## ACTION ITEM
For the data below, the lines that hold "position" should be counted; only the resulting number is expected.

## Recorded data
________
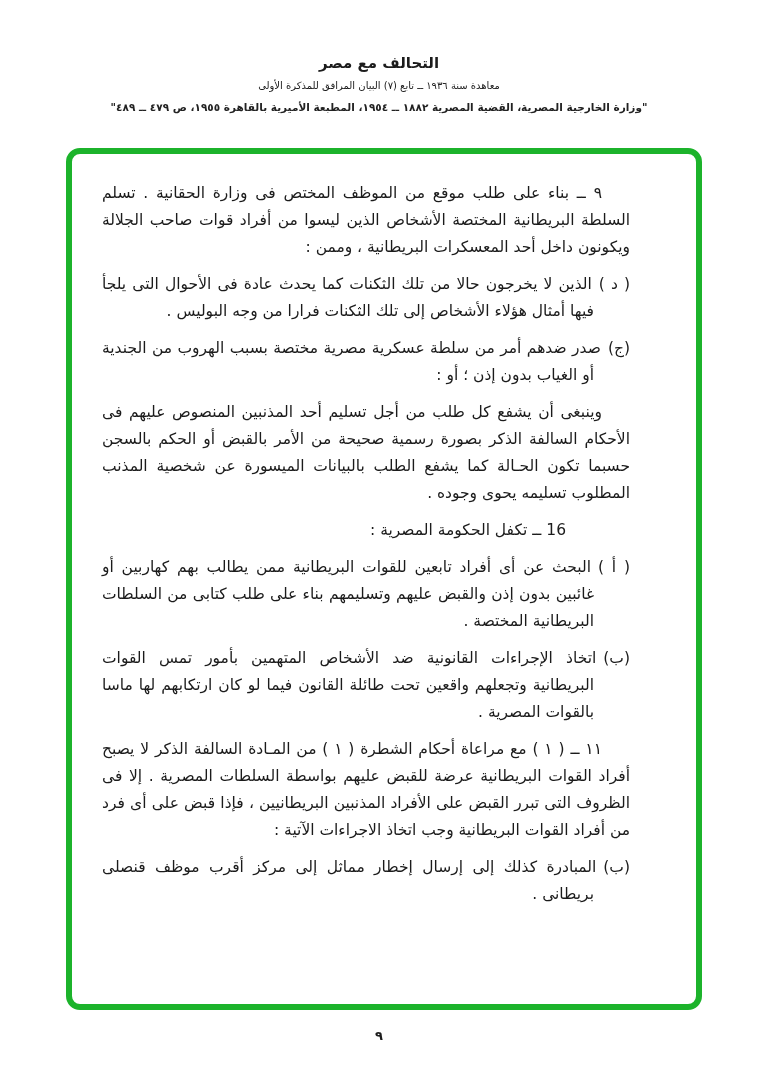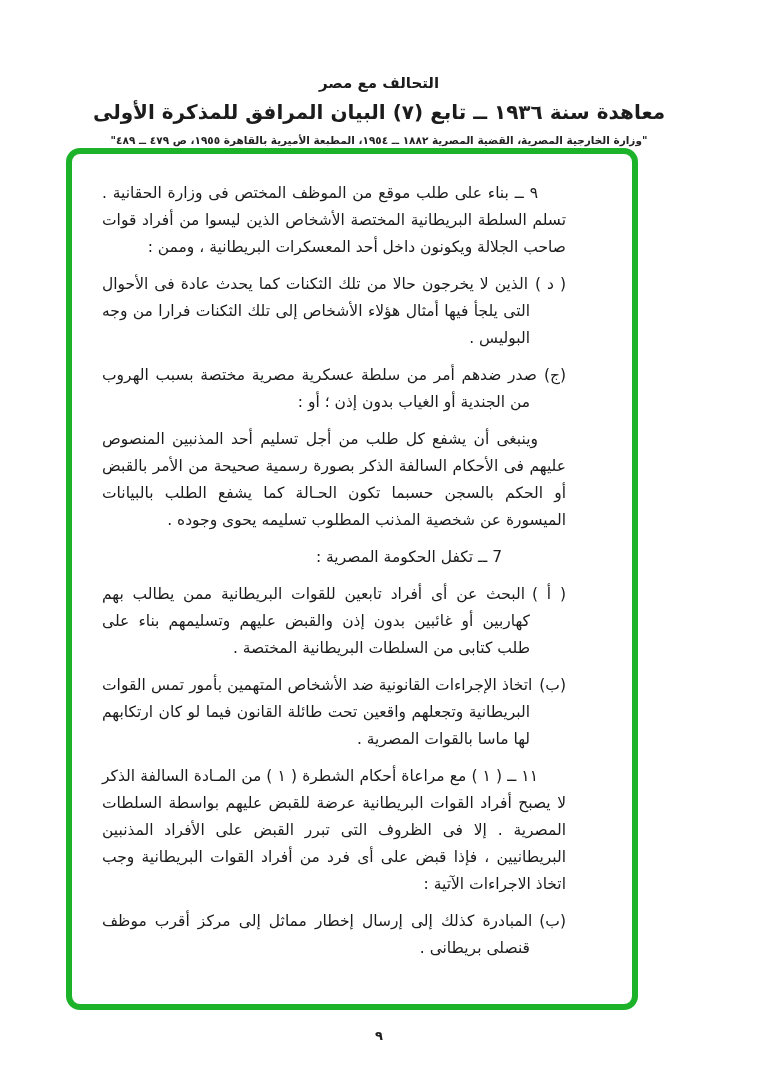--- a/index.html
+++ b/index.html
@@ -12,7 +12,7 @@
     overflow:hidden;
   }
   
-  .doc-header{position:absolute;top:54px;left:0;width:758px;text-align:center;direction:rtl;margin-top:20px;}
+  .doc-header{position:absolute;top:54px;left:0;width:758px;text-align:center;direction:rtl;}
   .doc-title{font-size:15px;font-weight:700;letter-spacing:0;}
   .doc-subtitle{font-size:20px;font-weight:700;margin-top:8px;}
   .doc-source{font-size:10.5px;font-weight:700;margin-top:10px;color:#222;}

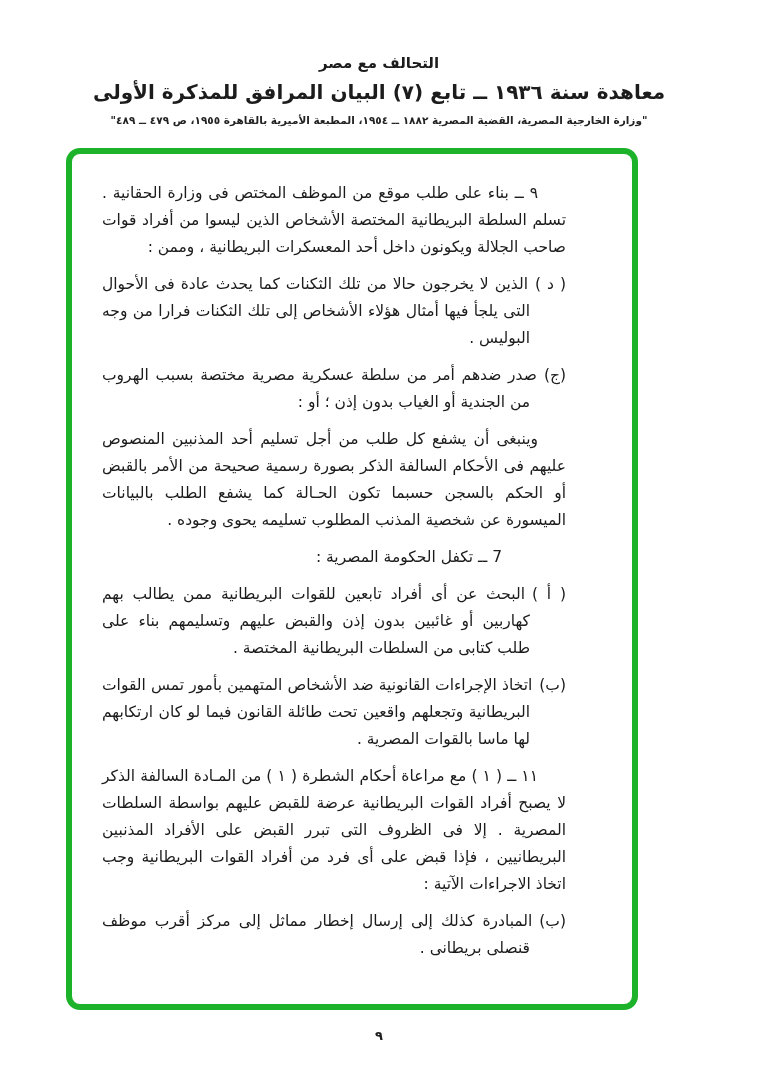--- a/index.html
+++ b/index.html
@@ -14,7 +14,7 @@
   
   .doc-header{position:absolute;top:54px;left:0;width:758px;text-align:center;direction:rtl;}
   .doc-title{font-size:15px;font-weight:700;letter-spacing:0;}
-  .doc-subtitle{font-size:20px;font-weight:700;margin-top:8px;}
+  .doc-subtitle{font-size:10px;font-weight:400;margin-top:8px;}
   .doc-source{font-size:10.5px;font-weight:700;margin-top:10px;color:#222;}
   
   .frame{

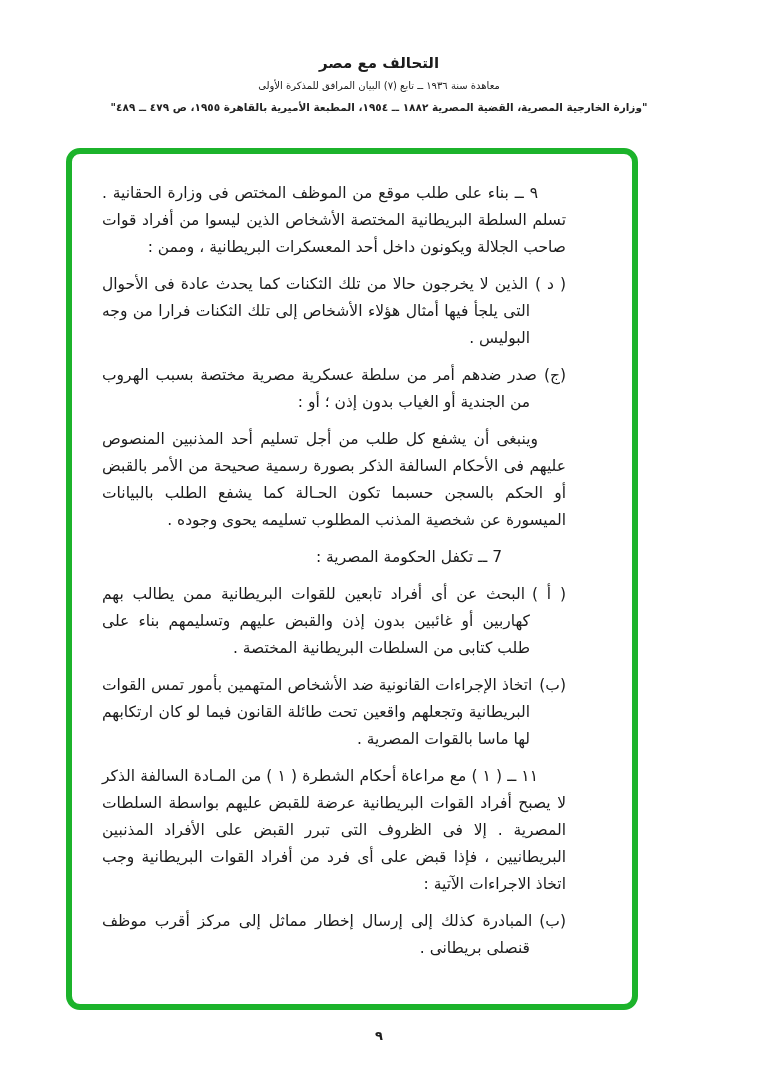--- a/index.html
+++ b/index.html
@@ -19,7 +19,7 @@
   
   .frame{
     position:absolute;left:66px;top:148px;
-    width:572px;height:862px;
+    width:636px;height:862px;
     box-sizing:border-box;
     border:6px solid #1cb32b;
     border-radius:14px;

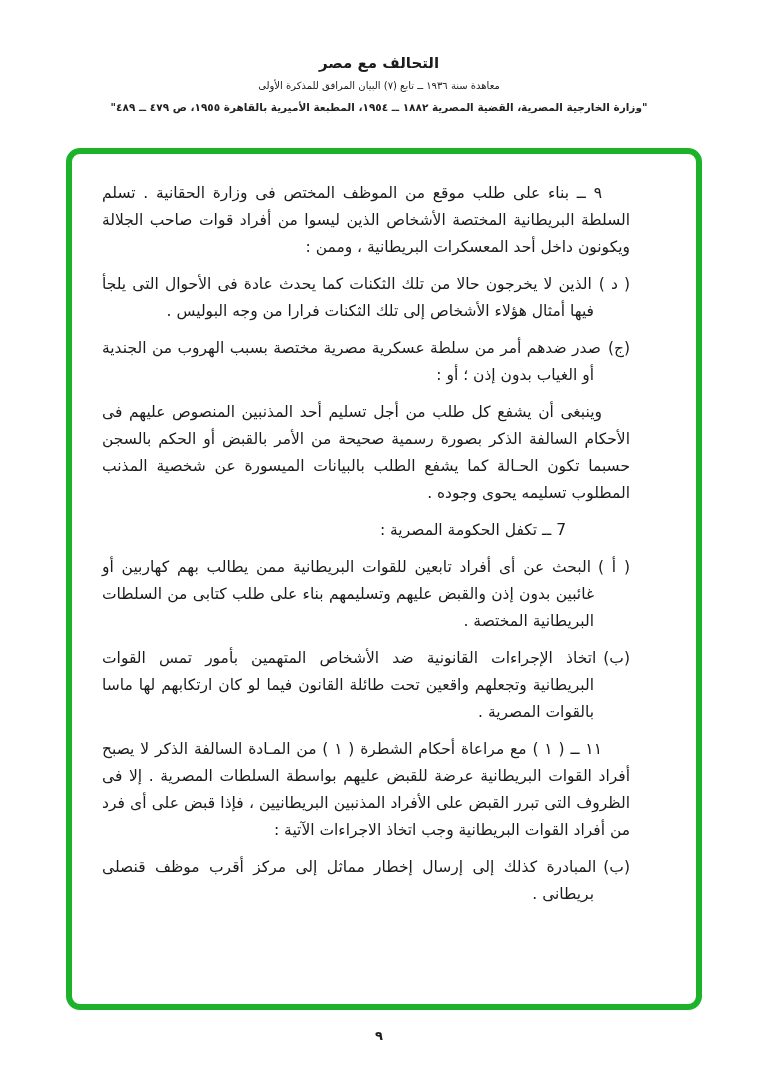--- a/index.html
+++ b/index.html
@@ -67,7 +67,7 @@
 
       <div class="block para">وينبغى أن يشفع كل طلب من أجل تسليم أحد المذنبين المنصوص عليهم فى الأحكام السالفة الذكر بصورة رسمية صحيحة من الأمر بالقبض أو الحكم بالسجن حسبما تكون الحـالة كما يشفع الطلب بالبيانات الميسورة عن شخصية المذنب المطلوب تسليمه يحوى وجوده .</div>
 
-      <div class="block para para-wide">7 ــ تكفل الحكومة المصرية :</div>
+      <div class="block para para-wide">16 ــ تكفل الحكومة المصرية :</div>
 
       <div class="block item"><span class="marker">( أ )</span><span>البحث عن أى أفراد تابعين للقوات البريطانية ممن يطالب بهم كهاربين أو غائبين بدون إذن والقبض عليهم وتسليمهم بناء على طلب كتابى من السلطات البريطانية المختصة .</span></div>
________
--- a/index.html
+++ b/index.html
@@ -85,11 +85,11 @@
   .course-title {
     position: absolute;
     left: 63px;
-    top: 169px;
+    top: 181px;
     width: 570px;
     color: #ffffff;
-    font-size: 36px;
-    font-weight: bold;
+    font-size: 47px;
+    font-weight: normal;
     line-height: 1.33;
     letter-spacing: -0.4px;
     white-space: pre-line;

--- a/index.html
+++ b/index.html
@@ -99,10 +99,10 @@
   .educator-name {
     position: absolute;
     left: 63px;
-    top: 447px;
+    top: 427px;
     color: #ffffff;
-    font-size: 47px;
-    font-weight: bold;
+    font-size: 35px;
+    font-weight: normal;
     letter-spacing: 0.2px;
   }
________
## OUTPUT OF THE TASK
6